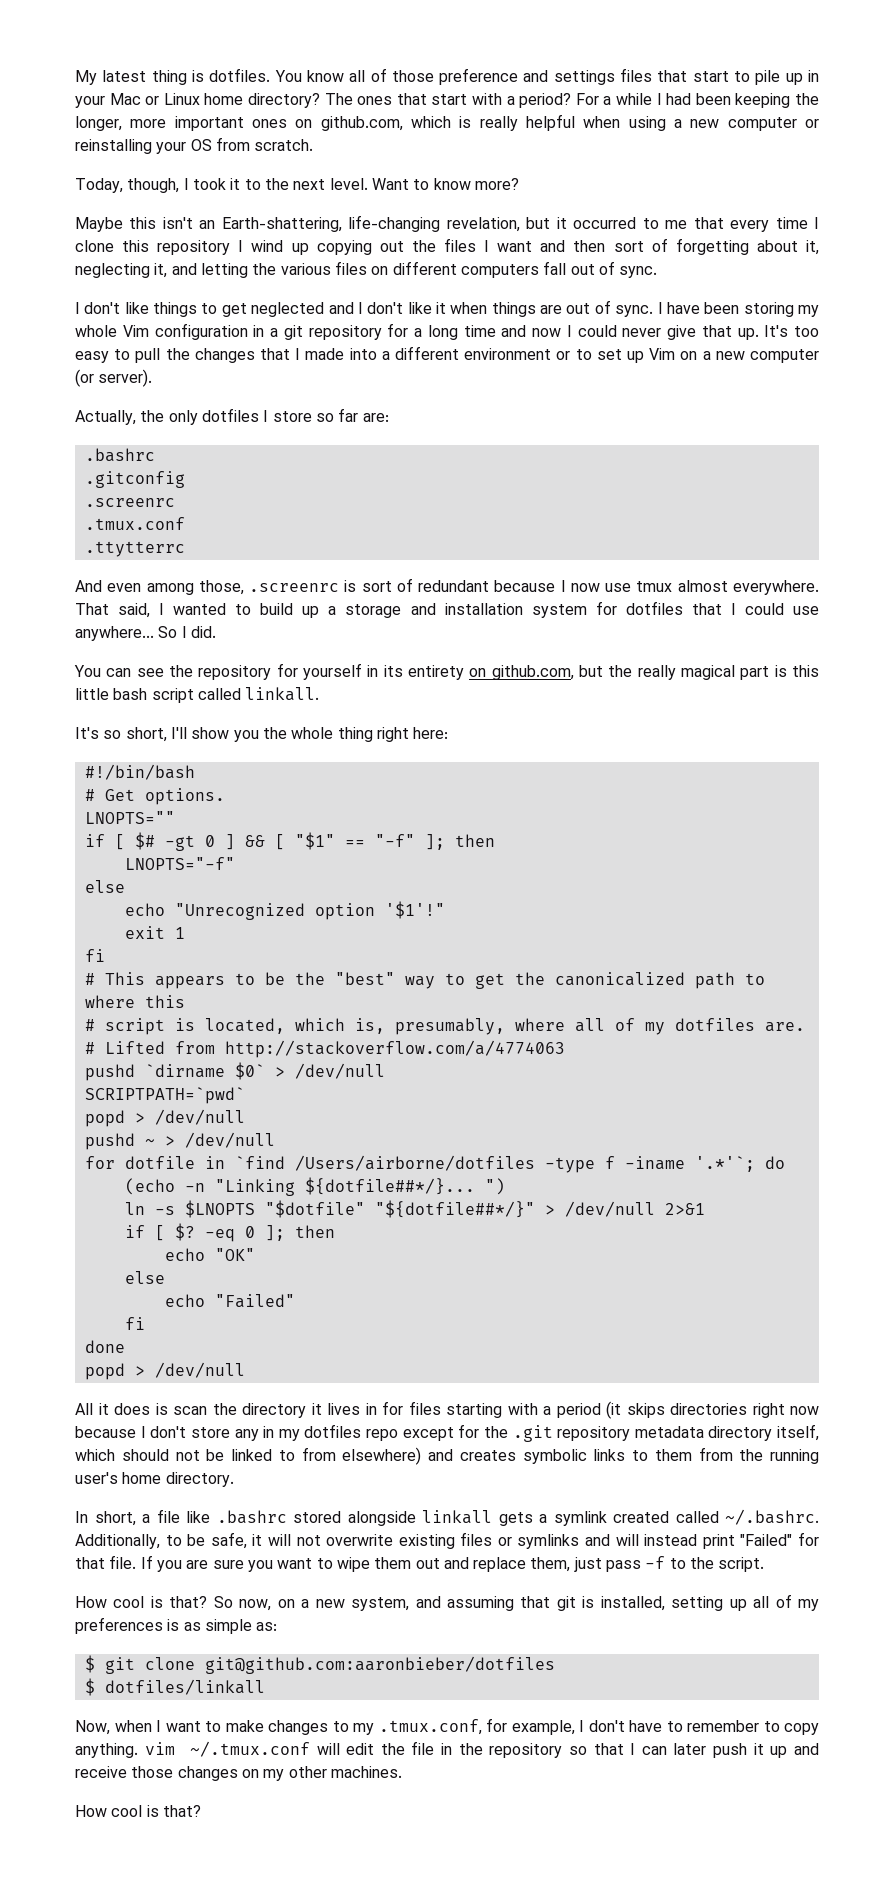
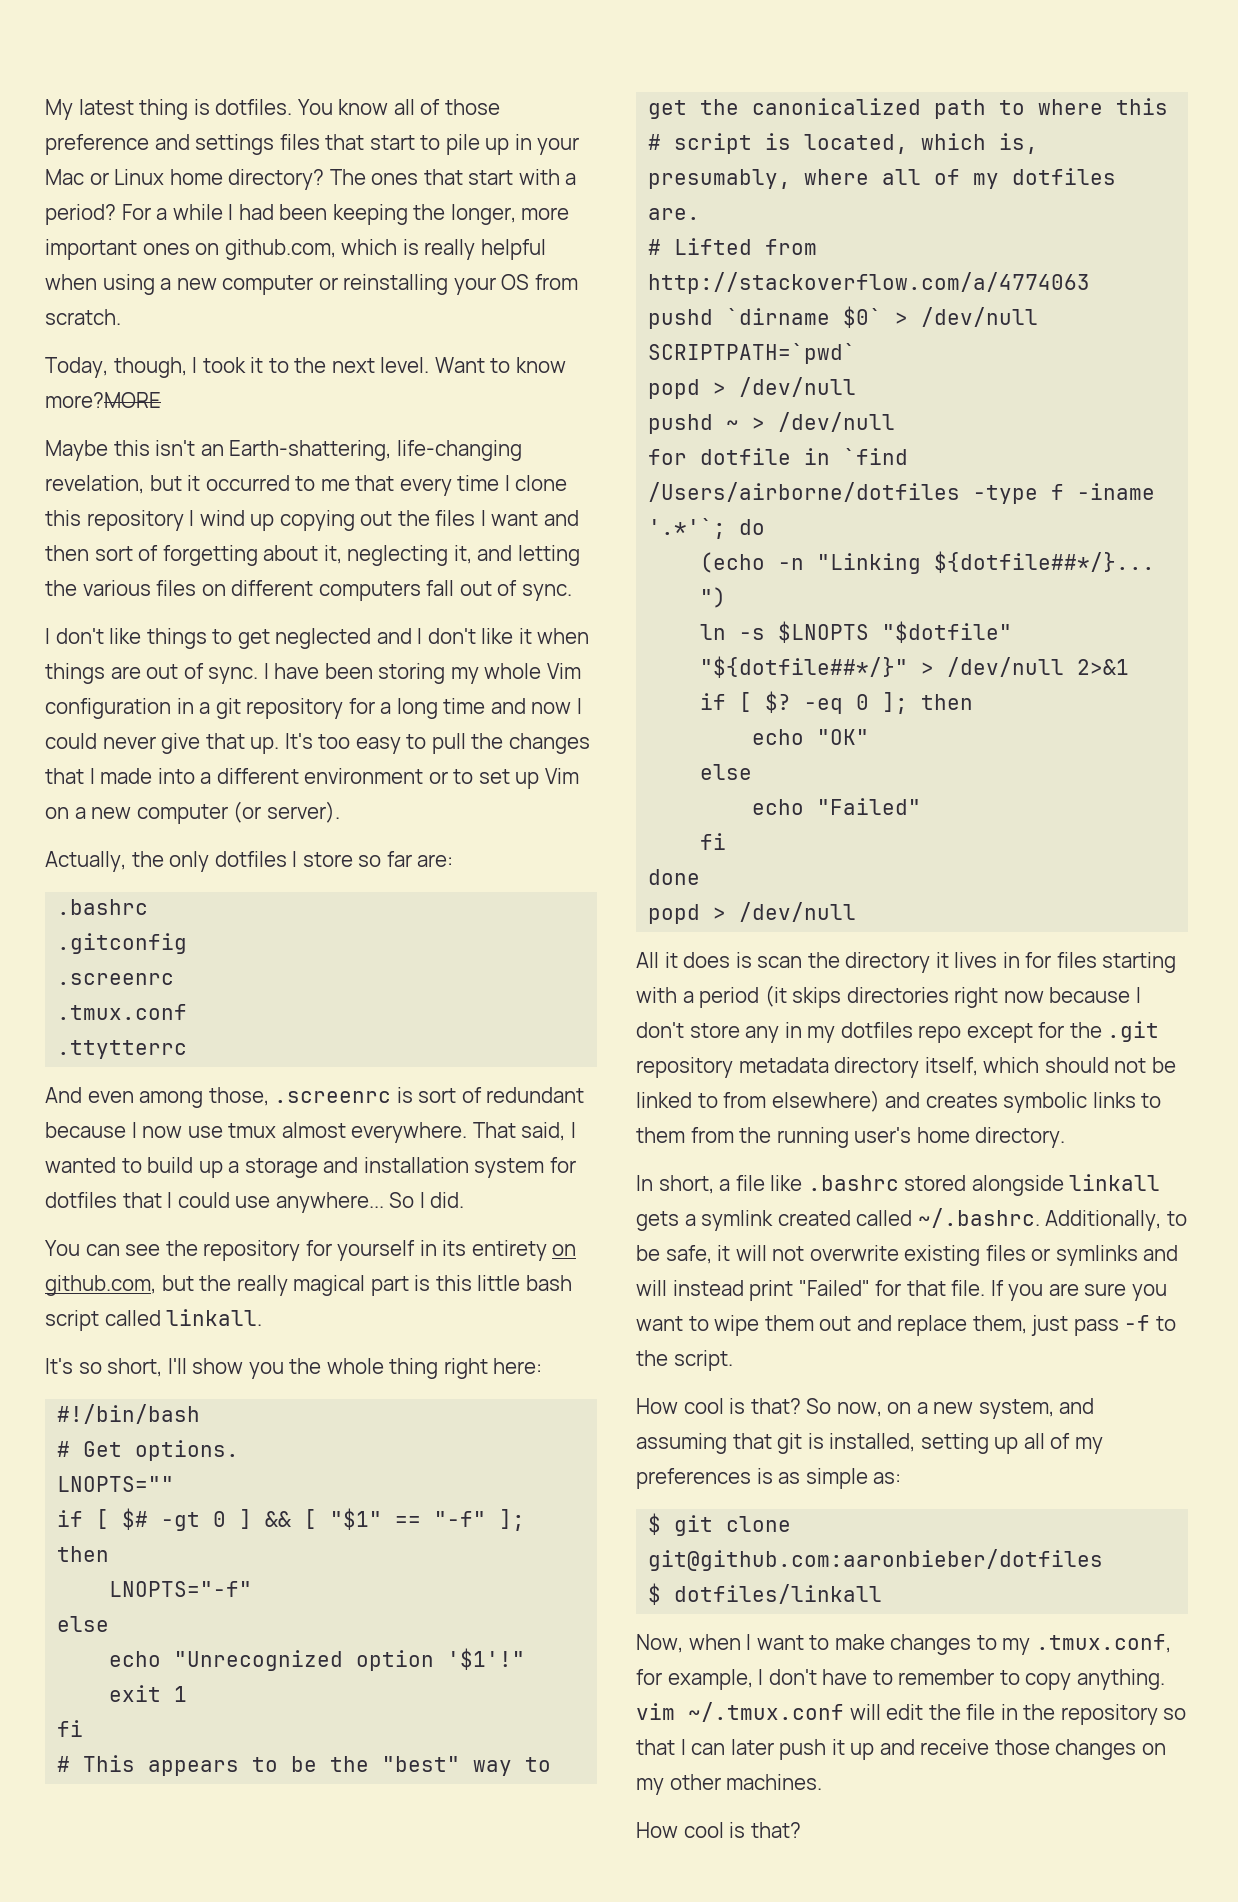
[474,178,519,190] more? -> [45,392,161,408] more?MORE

...

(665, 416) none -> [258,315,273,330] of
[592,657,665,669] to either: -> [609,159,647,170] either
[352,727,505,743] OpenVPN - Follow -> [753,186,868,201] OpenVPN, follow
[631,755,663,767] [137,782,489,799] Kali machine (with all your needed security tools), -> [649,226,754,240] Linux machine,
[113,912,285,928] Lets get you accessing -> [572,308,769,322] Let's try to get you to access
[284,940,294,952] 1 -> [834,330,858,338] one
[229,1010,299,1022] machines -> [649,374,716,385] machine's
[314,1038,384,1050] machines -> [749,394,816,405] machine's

HOW TO COMPLETE THIS TASK: Work out how many lines of the material include "machine", then report only that count.

TASK ANSWER: 3